▶ WORK INSTRUCTIONS
Below are entries. Reproduce exactly the lines between the line holding "2020-03-04: 50 -> none" and the line holding "2020-03-13: none -> 304", inclusive, and only those.
━━━━━ INPUT RECORDS ━━━━━
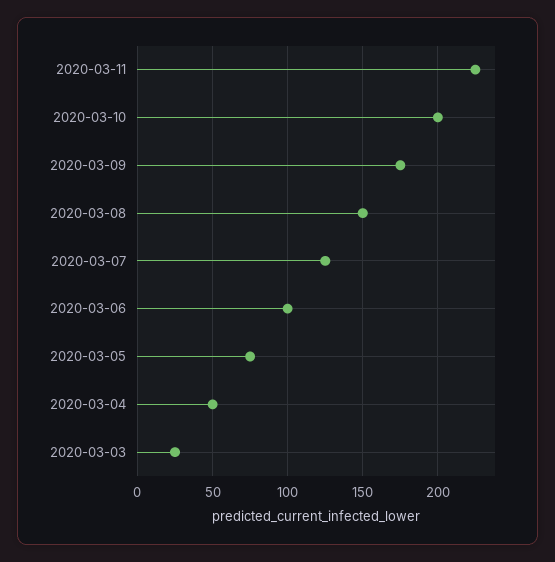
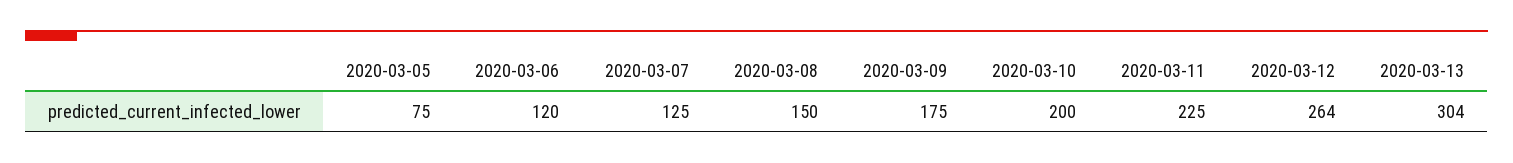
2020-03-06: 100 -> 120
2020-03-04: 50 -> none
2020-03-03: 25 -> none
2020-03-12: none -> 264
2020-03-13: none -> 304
━━━━━
━━━━━ INPUT RECORDS ━━━━━
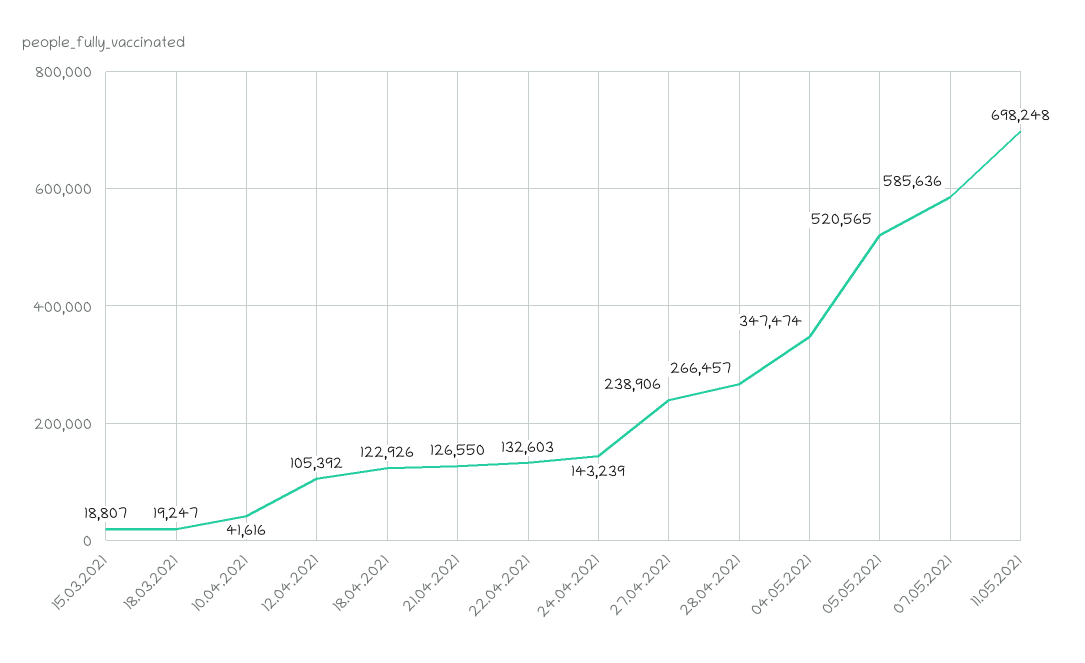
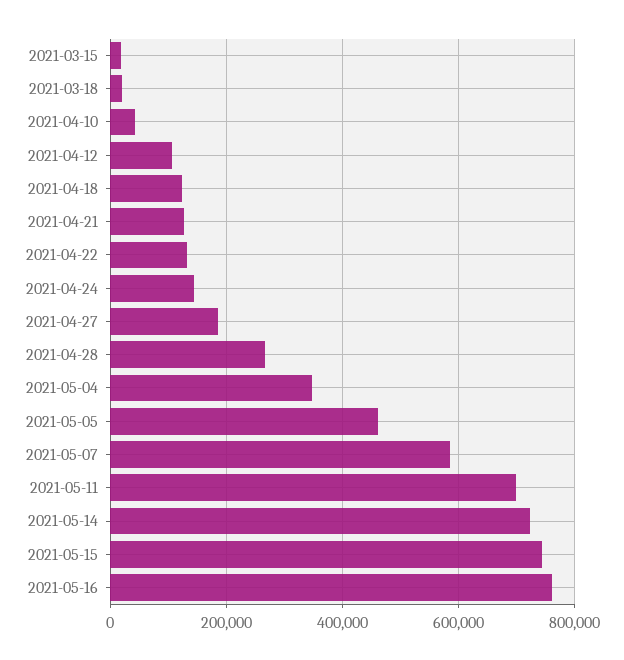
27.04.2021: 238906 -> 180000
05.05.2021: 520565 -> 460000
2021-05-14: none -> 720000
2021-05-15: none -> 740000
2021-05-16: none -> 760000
━━━━━
━━━━━ INPUT RECORDS ━━━━━
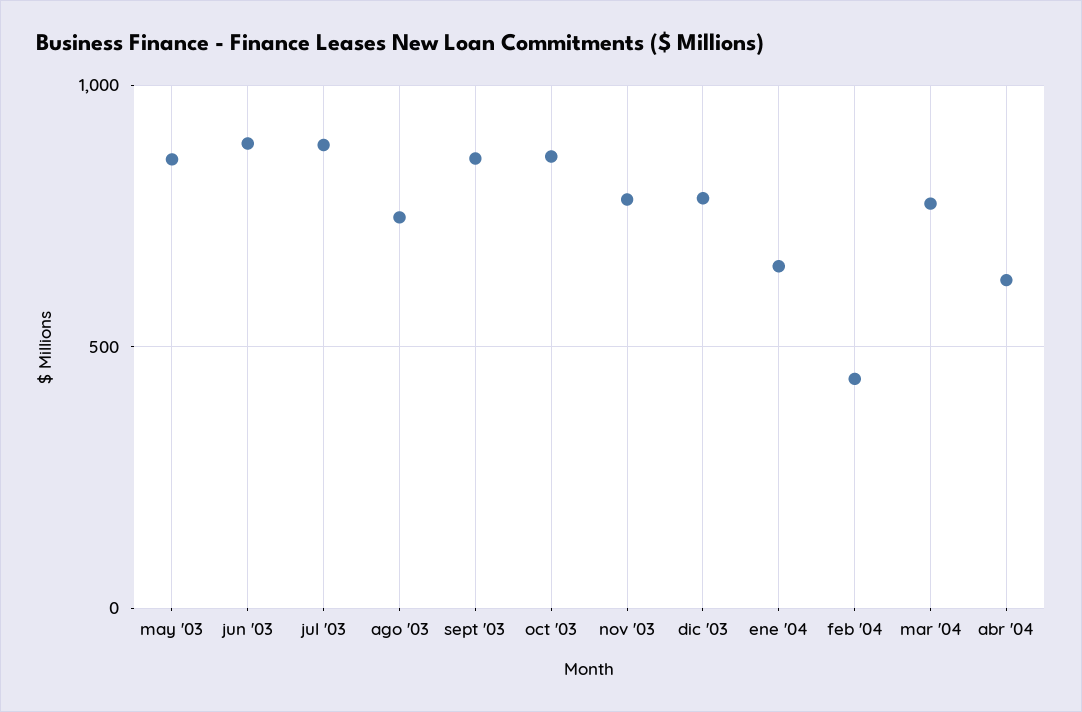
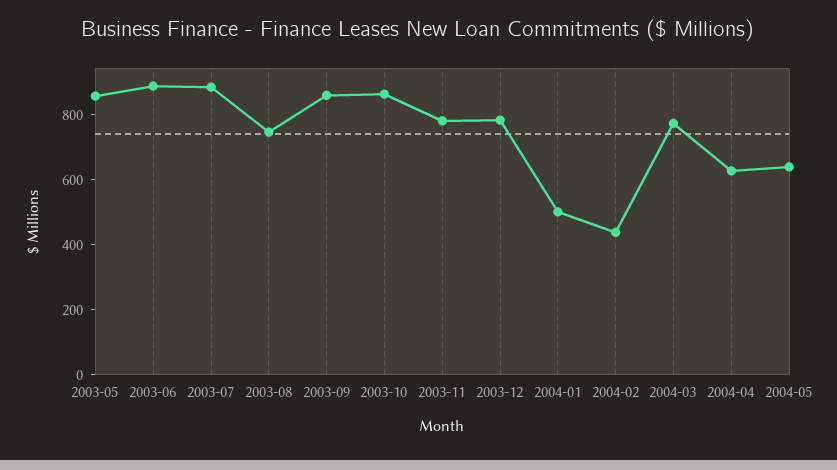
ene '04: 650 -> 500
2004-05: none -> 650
━━━━━
▶ ANSWER TO THIS TASK
2020-03-04: 50 -> none
2020-03-03: 25 -> none
2020-03-12: none -> 264
2020-03-13: none -> 304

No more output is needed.